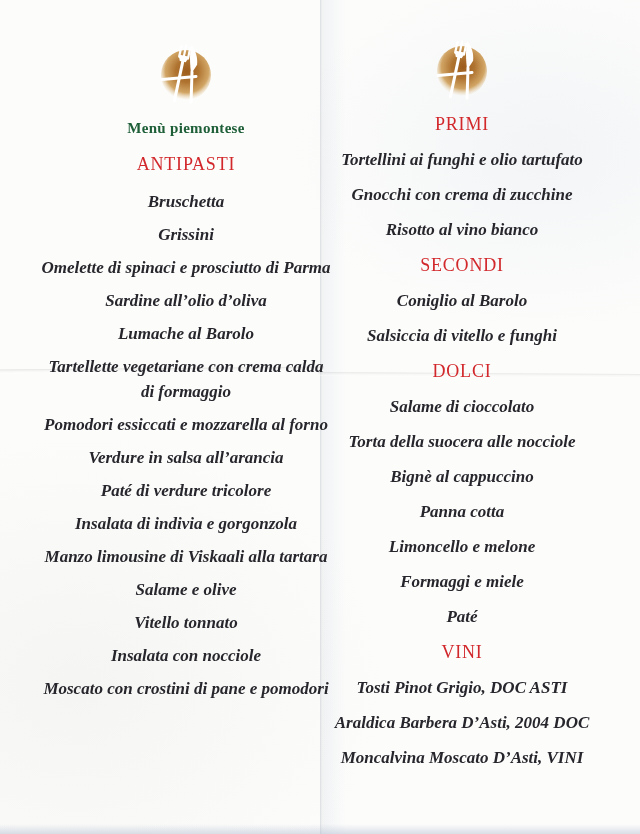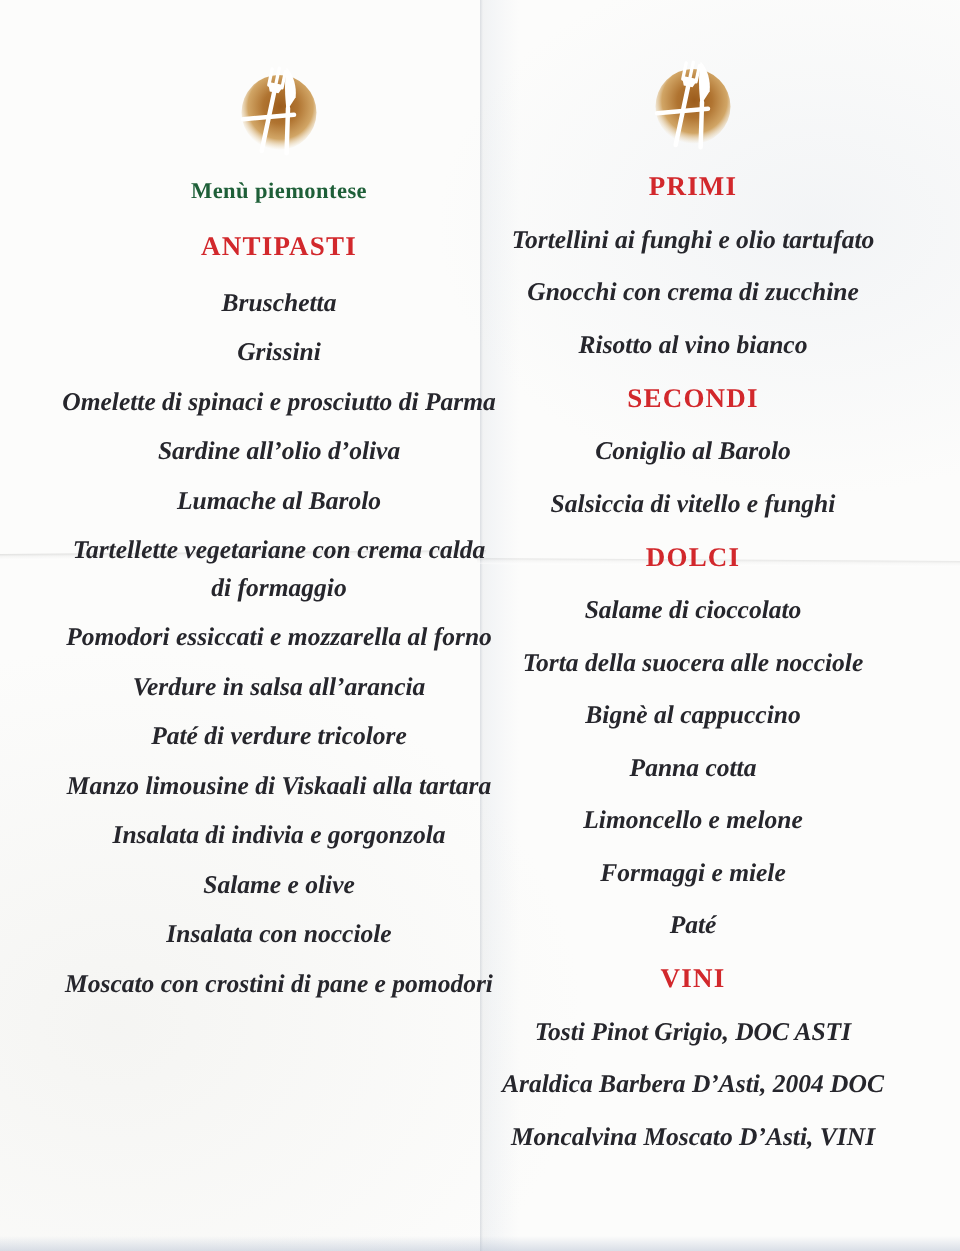--- a/index.html
+++ b/index.html
@@ -27,7 +27,7 @@
     margin:10px 0 10px;line-height:28px;letter-spacing:0.3px;
   }
   .section-heading{
-    color:var(--red);font-size:18px;font-weight:700;
+    color:var(--red);font-size:18px;font-weight:400;
     margin:2px 0 12px;line-height:24px;letter-spacing:0.8px;
   }
   .col-left .section-heading{margin-bottom:13px;}

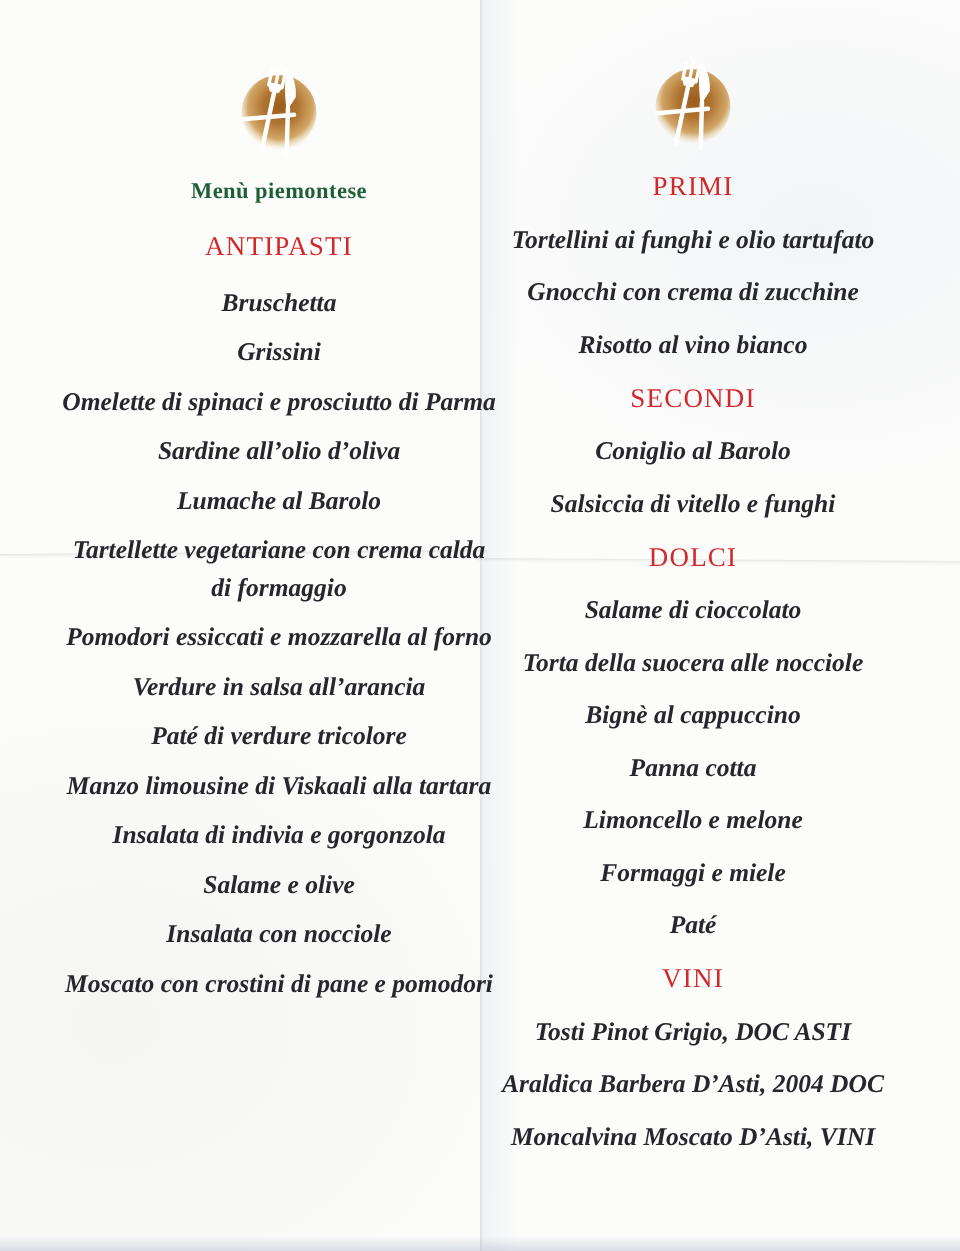--- a/index.html
+++ b/index.html
@@ -104,8 +104,8 @@
       <div class="menu-item">Pomodori essiccati e mozzarella al forno</div>
       <div class="menu-item">Verdure in salsa all’arancia</div>
       <div class="menu-item">Paté di verdure tricolore</div>
+      <div class="menu-item">Insalata di indivia e gorgonzola</div>
       <div class="menu-item">Manzo limousine di Viskaali alla tartara</div>
-      <div class="menu-item">Insalata di indivia e gorgonzola</div>
       <div class="menu-item">Salame e olive</div>
       <div class="menu-item">Insalata con nocciole</div>
       <div class="menu-item">Moscato con crostini di pane e pomodori</div>

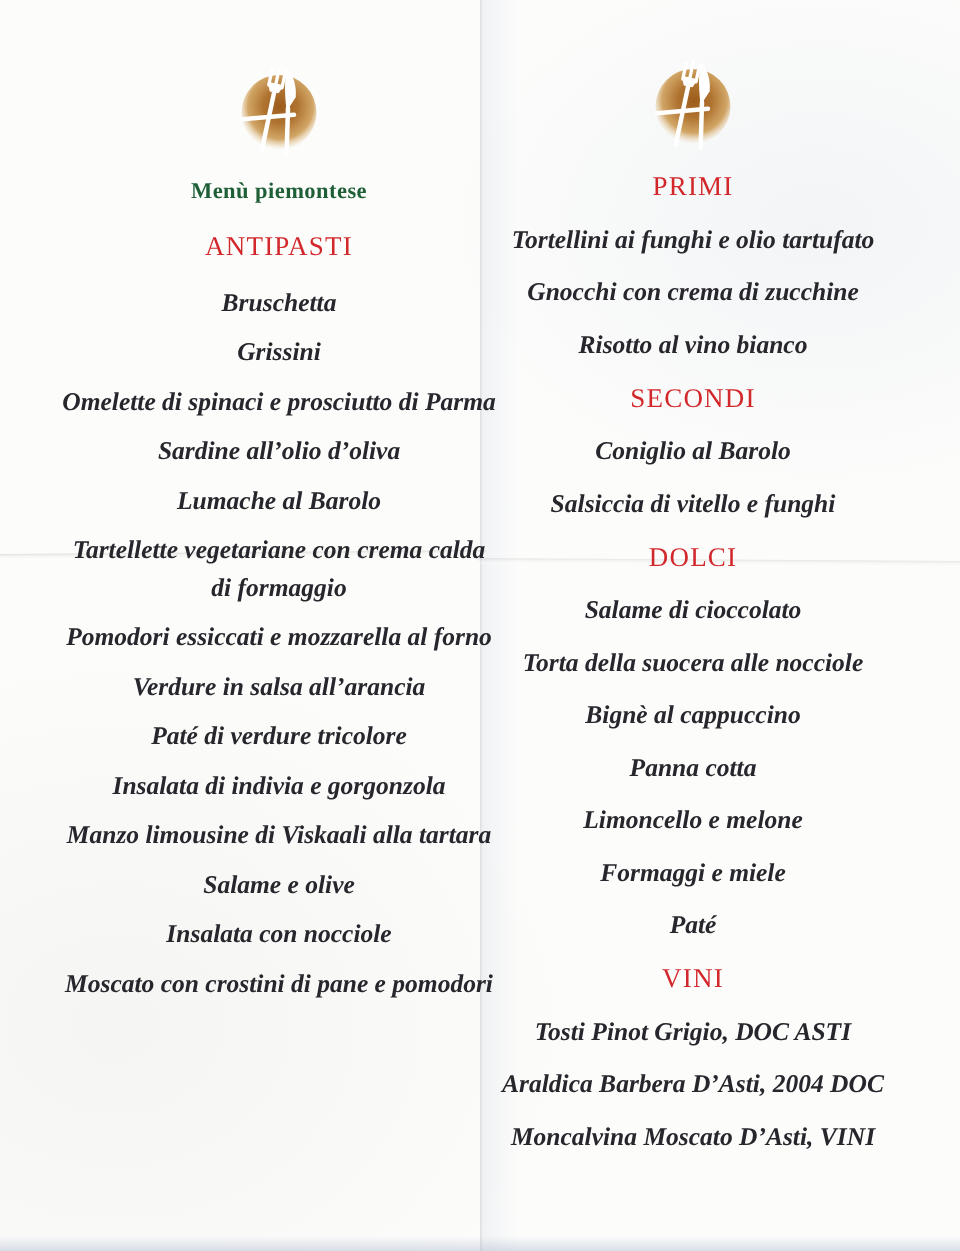--- a/index.html
+++ b/index.html
@@ -107,6 +107,7 @@
       <div class="menu-item">Insalata di indivia e gorgonzola</div>
       <div class="menu-item">Manzo limousine di Viskaali alla tartara</div>
       <div class="menu-item">Salame e olive</div>
+      <div class="menu-item">Vitello tonnato</div>
       <div class="menu-item">Insalata con nocciole</div>
       <div class="menu-item">Moscato con crostini di pane e pomodori</div>
     </div>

> [What to produce] Without the pictures, retype all of the data above exactly.

> [Answer box]
--- a/index.html
+++ b/index.html
@@ -27,7 +27,7 @@
     margin:10px 0 10px;line-height:28px;letter-spacing:0.3px;
   }
   .section-heading{
-    color:var(--red);font-size:18px;font-weight:700;
+    color:var(--red);font-size:18px;font-weight:400;
     margin:2px 0 12px;line-height:24px;letter-spacing:0.8px;
   }
   .col-left .section-heading{margin-bottom:13px;}

--- a/index.html
+++ b/index.html
@@ -104,8 +104,8 @@
       <div class="menu-item">Pomodori essiccati e mozzarella al forno</div>
       <div class="menu-item">Verdure in salsa all’arancia</div>
       <div class="menu-item">Paté di verdure tricolore</div>
+      <div class="menu-item">Insalata di indivia e gorgonzola</div>
       <div class="menu-item">Manzo limousine di Viskaali alla tartara</div>
-      <div class="menu-item">Insalata di indivia e gorgonzola</div>
       <div class="menu-item">Salame e olive</div>
       <div class="menu-item">Insalata con nocciole</div>
       <div class="menu-item">Moscato con crostini di pane e pomodori</div>

--- a/index.html
+++ b/index.html
@@ -107,6 +107,7 @@
       <div class="menu-item">Insalata di indivia e gorgonzola</div>
       <div class="menu-item">Manzo limousine di Viskaali alla tartara</div>
       <div class="menu-item">Salame e olive</div>
+      <div class="menu-item">Vitello tonnato</div>
       <div class="menu-item">Insalata con nocciole</div>
       <div class="menu-item">Moscato con crostini di pane e pomodori</div>
     </div>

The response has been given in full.